Friday, October 29, 2010
Last week, I did something just for me! Like, for the first time ever! (Ok, maybe not ever, but it's been a long time...) I hopped in the car and drove to my favourite place in the entire world - Cavendish, PEI! Just me, all by myself, nobody else...get the picture? :) I rented a little cottage for 2 nights, thus procuring for myself one glorious day of doing exactly what I wanted to do! And what did I want to do? I spent the entire day outside, first at the beach, then on the hiking trails, then returned to the beach for sunset and moonrise. In the evenings, I ate pizza, read Anne of Green Gables, watched Evan Almighty and Dan in Real Life, and went to bed early. Did I mention that it was glorious?
I decided/discovered a few things on my little retreat: 1) it's absolutely ok for me to take a break when I need to; 2) not every break needs to include deep soul searching or fasting or extended times of wrestling in prayer, sometimes it's ok to just do something fun; 3) God speaks volumes through the wind and the waves, the trees and the stars; 4) I hope Heaven is just like PEI in October... :)
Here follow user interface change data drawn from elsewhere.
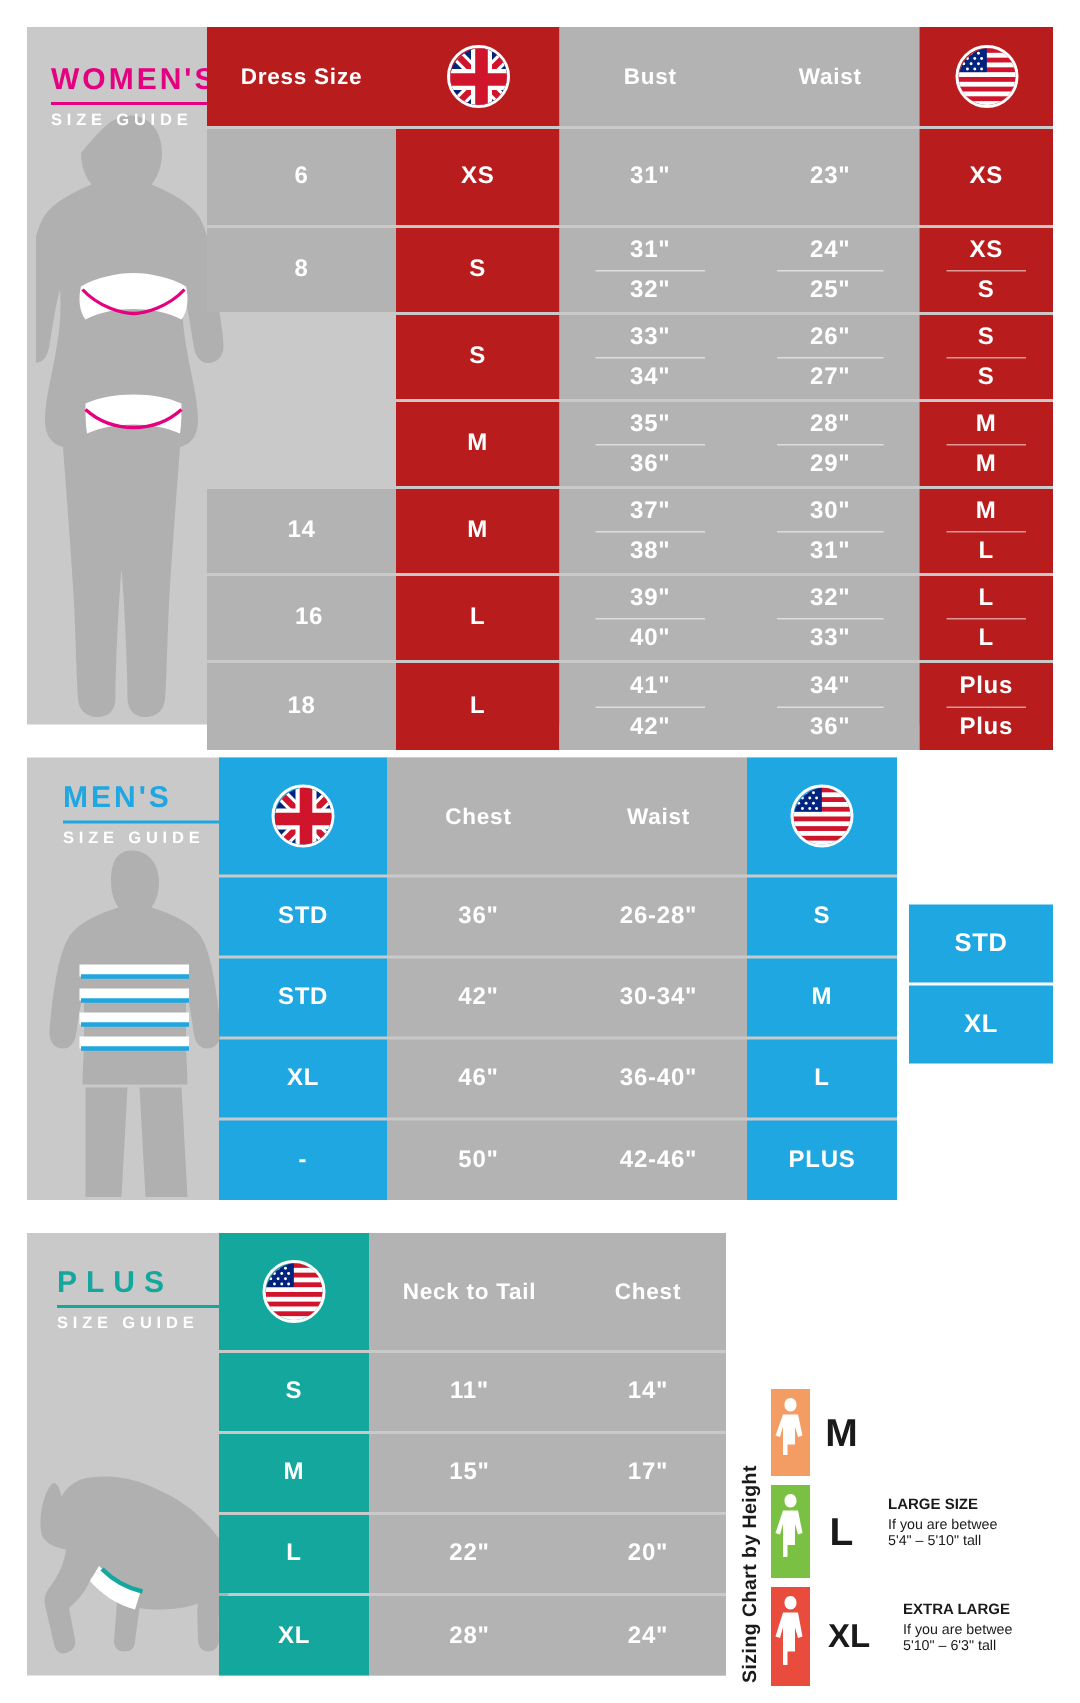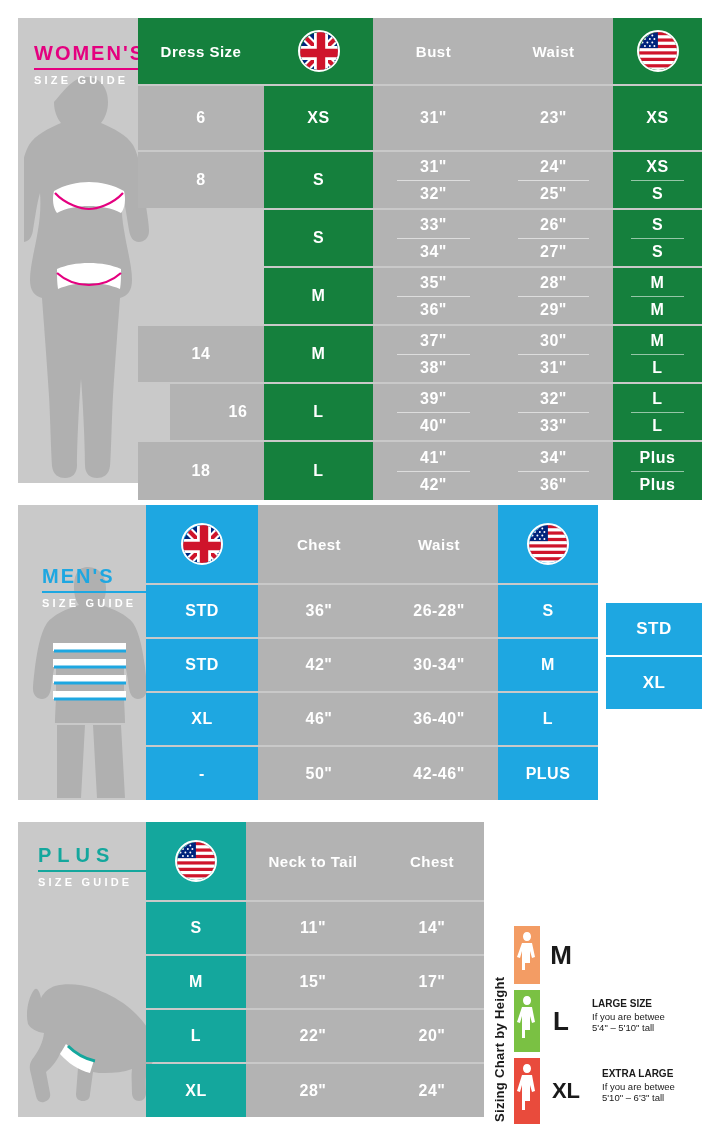--- a/index.html
+++ b/index.html
@@ -23,7 +23,7 @@
     color: #ffffff;
   }
   .cell.grey { background: #b3b3b3; }
-  .cell.pink { background: #15803d; }
+  .cell.pink { background: #b91c1c; }
   .cell.blue { background: #1ea7e1; }
   .cell.teal { background: #14a79d; }
 

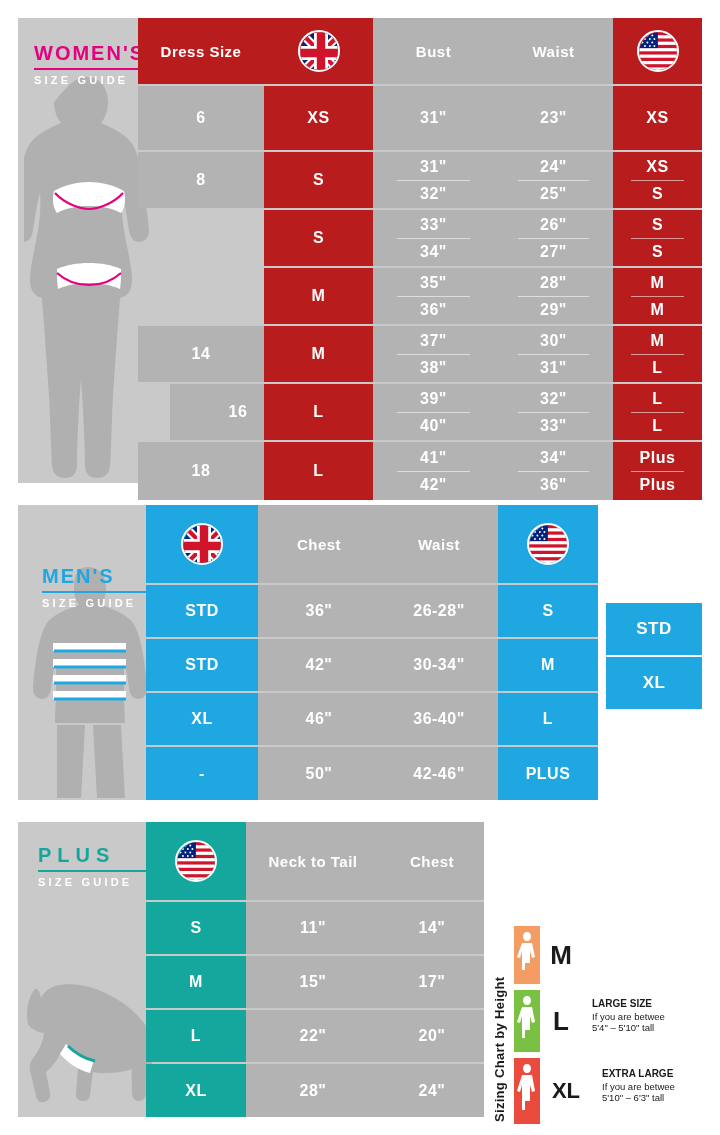--- a/index.html
+++ b/index.html
@@ -235,7 +235,7 @@
           <span>L</span>
       </div>
 
-      <div class="cell grey val" style="left:120px; top:366px; width:136px; height:56px;margin-left:32px;">16</div>
+      <div class="cell grey val" style="left:120px; top:366px; width:136px; height:56px;">16</div>
       <div class="cell pink val" style="left:246px; top:366px; width:109px; height:56px;">L</div>
       <div class="cell grey val split" style="left:355px; top:366px; width:121px; height:56px;">
         <span>39"</span>

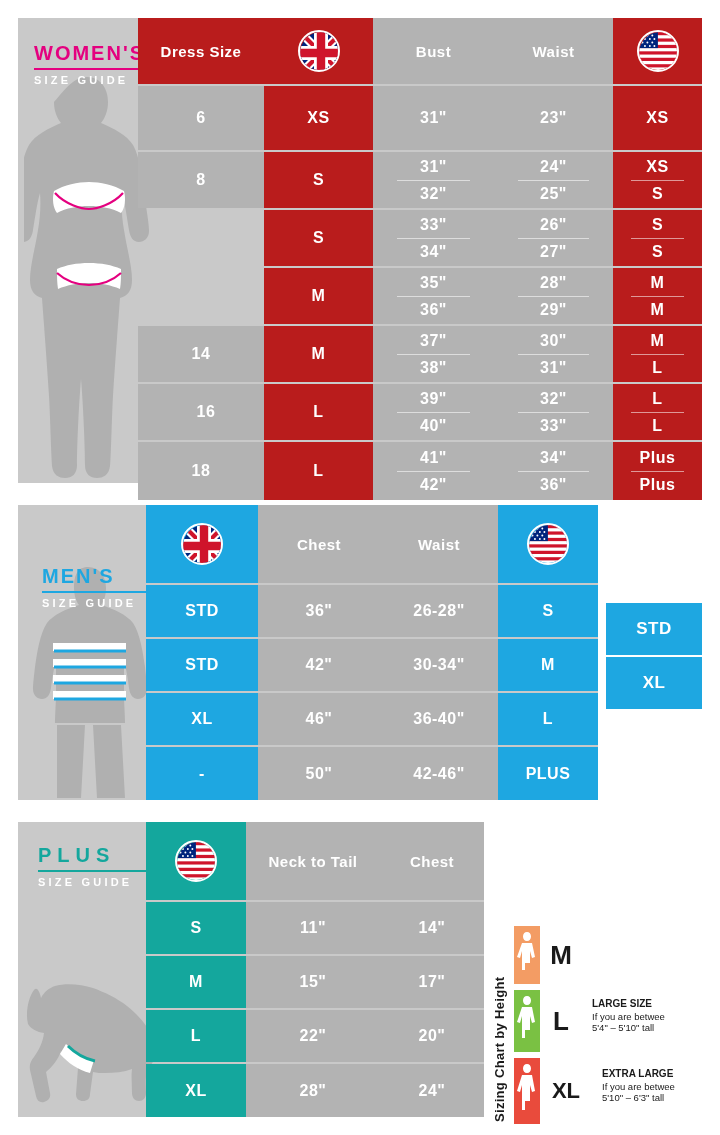--- a/index.html
+++ b/index.html
@@ -286,7 +286,7 @@
     </svg>
 
     <div class="sec-title" style="left:24px; top:16px; width:110px;">
-      <div class="t1" style="color:#1ea7e1;margin-top:44px;">MEN'S</div>
+      <div class="t1" style="color:#1ea7e1;">MEN'S</div>
       <div class="underline" style="background:#1ea7e1;"></div>
       <div class="t2">SIZE GUIDE</div>
     </div>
My old habit was to feel intensely guilty and worried the entire time I was away, thus negating the whole purpose of any break I may have allowed myself to take. You know, I have lived almost my whole life feeling as if the proverbial ax were about to drop; as if at any moment, I'd get into "trouble" of some sort and be sent to the principal's office to face the music. (Oh dear, what a terrible mix of metaphors - apologies to my English cronies!) It's a terrible way to exist - it sucks the joy out of everything! I'm not going to live like that anymore! God made a couple of promises (more than a couple, really, but a couple that really fit here) and I intend to believe that they apply to me! ('Cause they do!) The first is the promise of abundant life, life to the full (John 10:10, KJV, NIV). This is the reason He came, says Jesus! The reason He came... There are other reasons, obviously (forgiveness of sin, promise of eternal life, defeating of death and hell, to name a few), but Jesus ranks this right up there with His other reasons for coming! I want to live this abundant life, this life to the full! And God wants me to live it - it's part of His plan for me! The other is in Romans, and it's my new mantra: "Therefore, there is now no condemnation for those who are in Christ Jesus." (Rom. 8:1 - my favourite chapter in the whole Bible, by the way...) No condemnation! How freeing is that? Especially for one who was constantly condemning herself, so much so that she didn't even realize that's what she was doing...
I think one of the first steps toward loving ourselves is knowing we are free to do so, free from all the guilt and shame and fear and deception of the past, free from the lies Satan feeds us about ourselves, so subtly that we fail to see them for what they are and believe them for truth. One of my goals over the next weeks and months is to identify every one of those lies and replace them with the Truth. Today, I'm loving this journey - it certainly has its' ups and downs! And may I say "thanks" to all those who have taken the time to read, and especially to those who have followed and commented and sent messages. Your support is already overwhelming! Looking forward to the next step in the journey! May you know real joy today!